## WHAT THIS TASK INVOLVES
Copy out exactly the lines below that run from the one holding "-19,7 +19,7 @@" to the one holding "width:560px; top:133px; text-align:center;", keeping both of those lines and no others.

Front-end code edit data
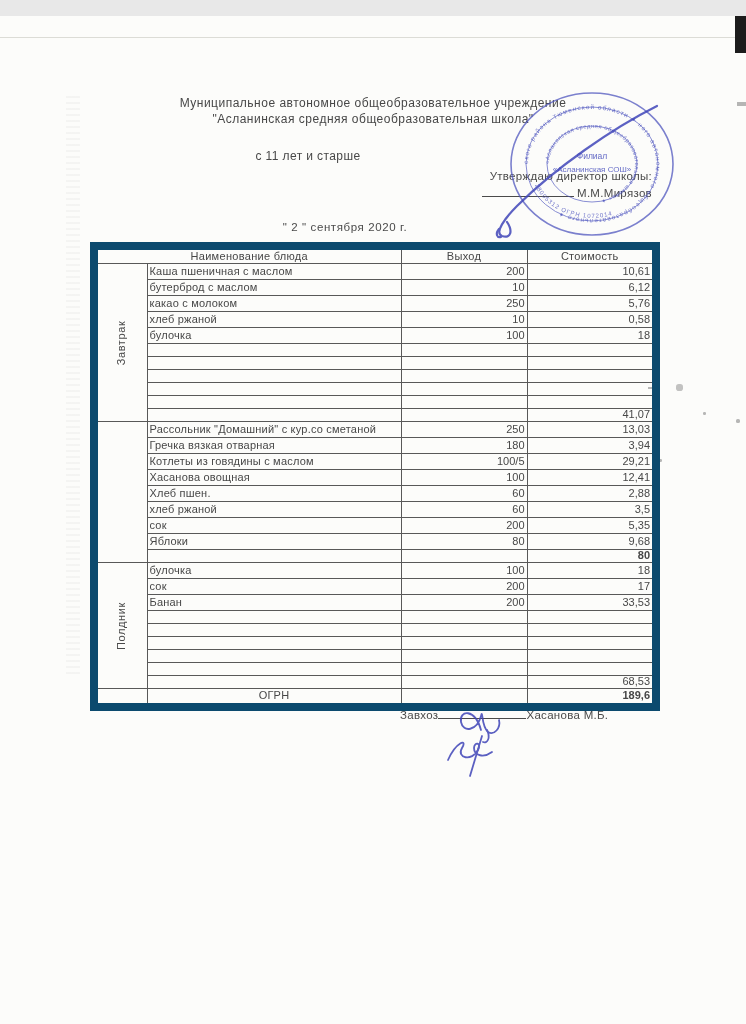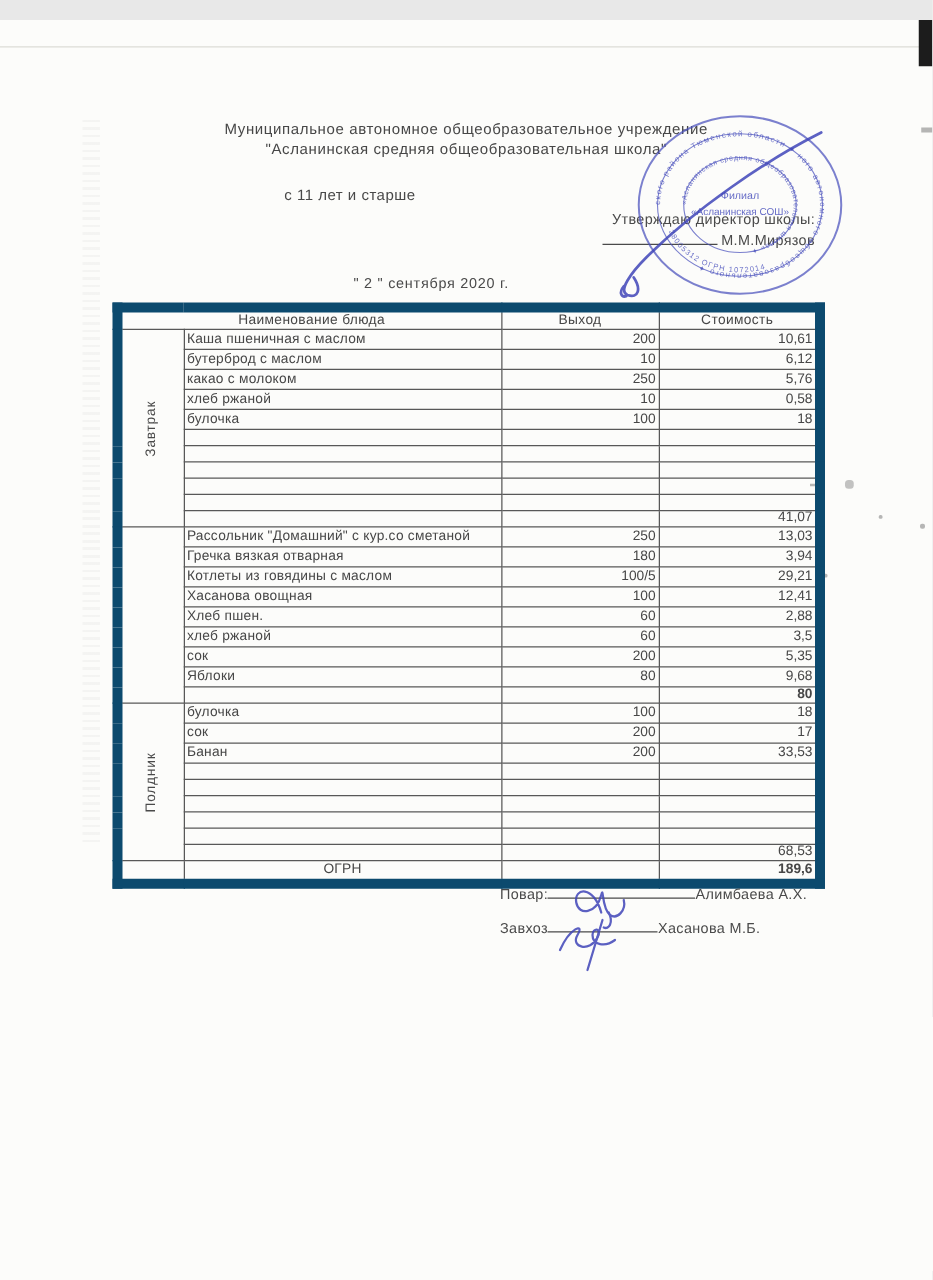--- a/index.html
+++ b/index.html
@@ -19,7 +19,7 @@
   .org-block { position:absolute; left:0; right:0; top:79px; text-align:center;
     font-size:12px; line-height:16px; letter-spacing:.5px; color:#474747; }
   .age-note { position:absolute; left:0; width:560px; top:133px; text-align:center;
-    font-size:12px; letter-spacing:.4px; color:#484848; }
+    font-size:12px; letter-spacing:.4px; color:#484848;padding-left:28px; }
   .approve { position:absolute; right:94px; top:152px; text-align:right;
     font-size:11.5px; line-height:17px; letter-spacing:.3px; color:#4a4a4a; }
   .sig-line { display:inline-block; border-bottom:1px solid #4a4a4a; height:10px; vertical-align:baseline; }

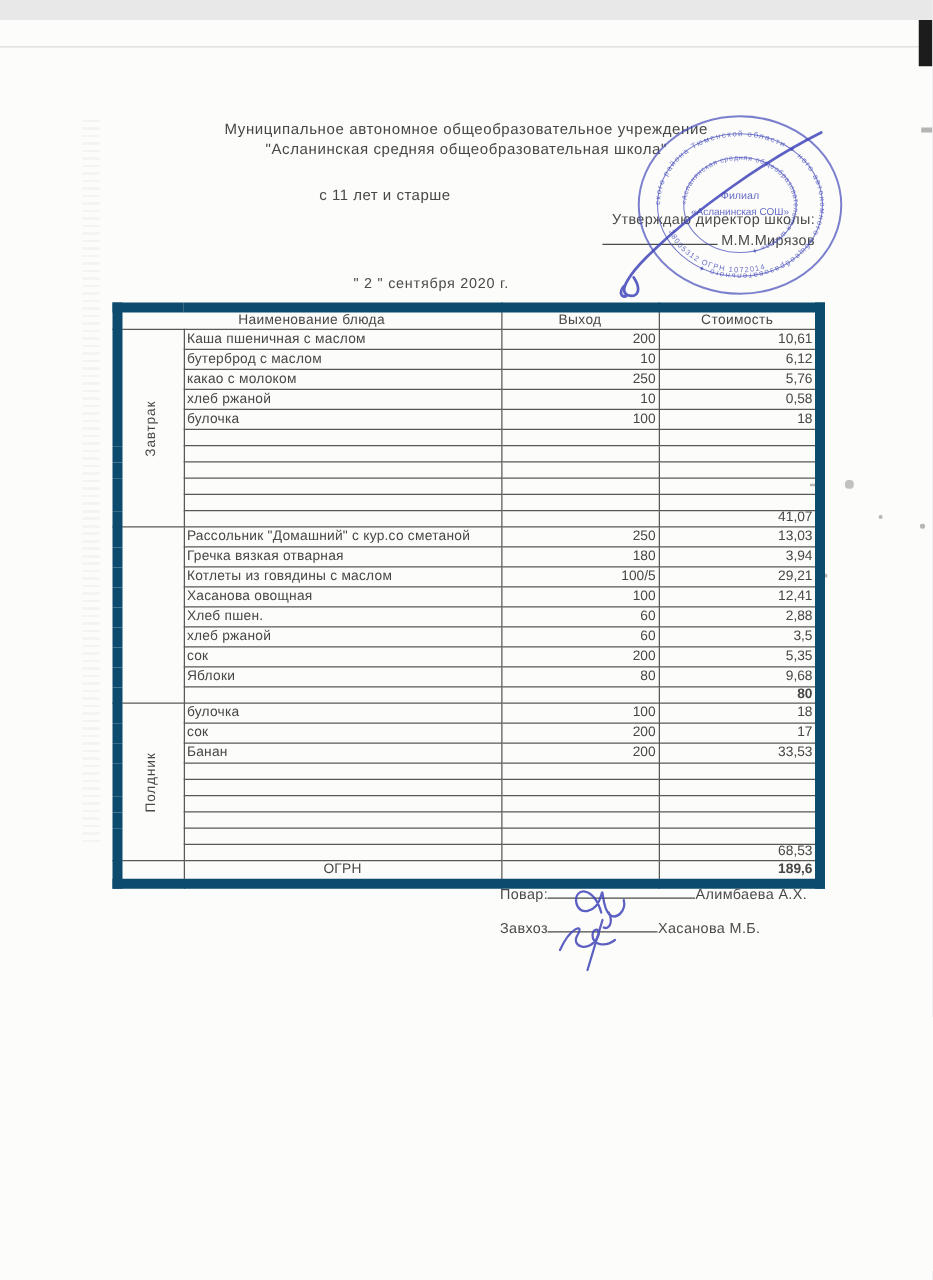--- a/index.html
+++ b/index.html
@@ -298,9 +298,6 @@
 
   <div class="footer">
     <div class="line">
-      <span>Повар:</span><span class="sig-line" style="width:118px;"></span><span>Алимбаева А.Х.</span>
-    </div>
-    <div class="line">
       <span>Завхоз</span><span class="sig-line" style="width:88px;"></span><span>Хасанова М.Б.</span>
     </div>
   </div>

## ANSWER BELOW
@@ -19,7 +19,7 @@
   .org-block { position:absolute; left:0; right:0; top:79px; text-align:center;
     font-size:12px; line-height:16px; letter-spacing:.5px; color:#474747; }
   .age-note { position:absolute; left:0; width:560px; top:133px; text-align:center;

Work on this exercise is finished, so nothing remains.